The NEM’s enemy within
Written by Commentary by R B Bhattacharjee
Tuesday, 18 May 2010 00:00
"WHEN the Government Transformation Programme (GTP) hits inevitable challenges and setbacks, we the government and all Malaysians must remind ourselves of what is really at stake here and continue to stay the course."
This line, from the closing of the executive summary of the GTP Roadmap carries a foreboding of the resistance that can be expected when the New Economic Model (NEM) is formally adopted. If things go as planned, the new blueprint will be launched in the latter part of 2010.
The people who would most strenuously object to the new rules of the game are those who have enjoyed a privileged existence, drawing their lifeblood from an opaque administrative system. They are not in the lower rungs of society, the folk who have gained more equitable access to education, scholarships, vocational training, small loans and business licences that were undreamt of just one generation ago.
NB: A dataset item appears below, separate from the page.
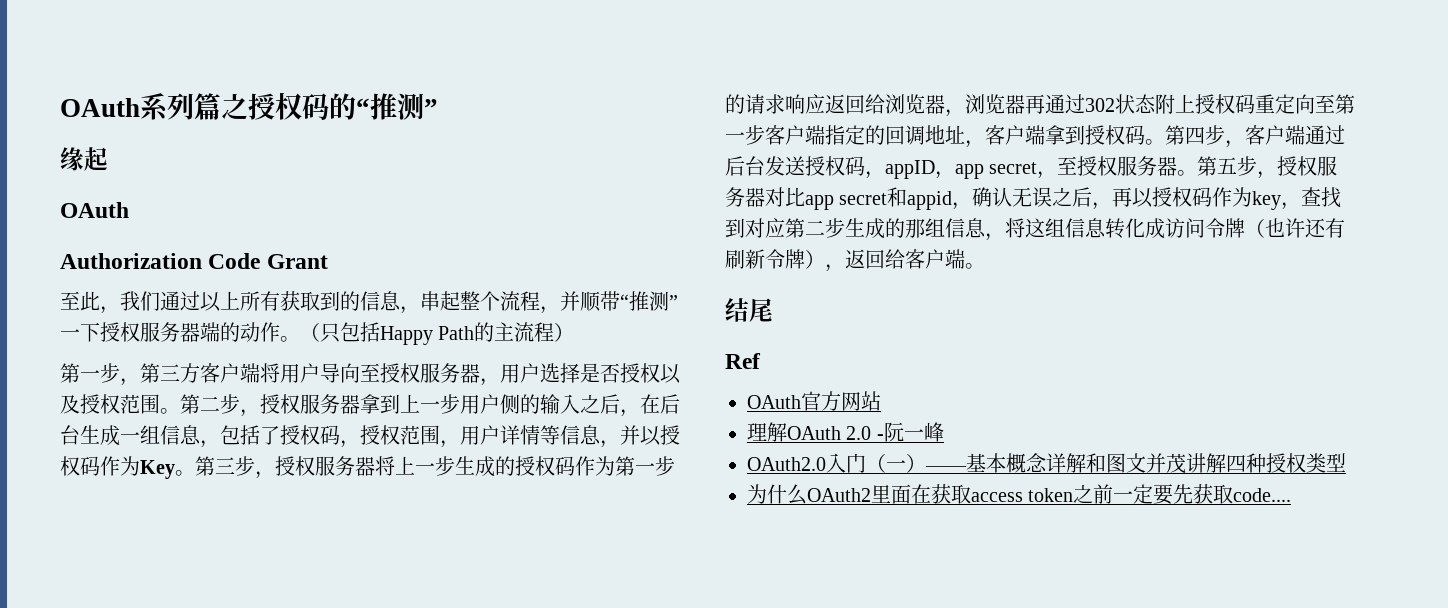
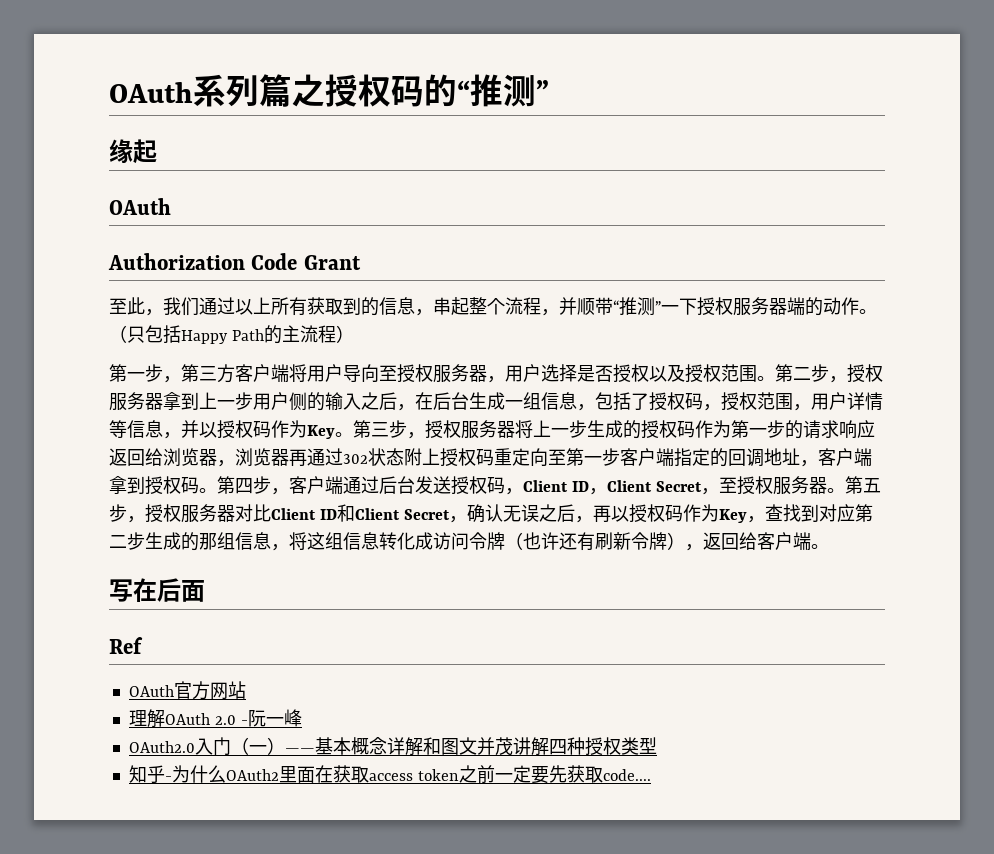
[885,160,1038,179] appID，app secret -> [523,480,702,495] Client ID，Client Secret
[805,187,953,210] app secret和appid -> [271,504,450,522] Client ID和Client Secret
[1252,191,1282,210] key -> [718,509,747,523] Key
[725,298,773,322] 结尾 -> [109,578,205,602] 写在后面
(1346, 462) none -> [128,765,172,783] 知乎-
The interested parties are those who have been controlling the stakes based on know-who rather than merit. As the beneficiaries of the status quo, they can be expected to vote against the GTP, that is working to bring the socio-economic delivery system out of its father-knows-best past into a future where the most deserving will be helped and the fittest will survive.
Of course, it would be expedient for this privileged coterie to agitate the masses against the impending changes in the name of protecting the people’s rights. In the confusion, they hope the rakyat will not see that these vested interests are merely seeking to perpetuate their access to the country’s bountiful assets.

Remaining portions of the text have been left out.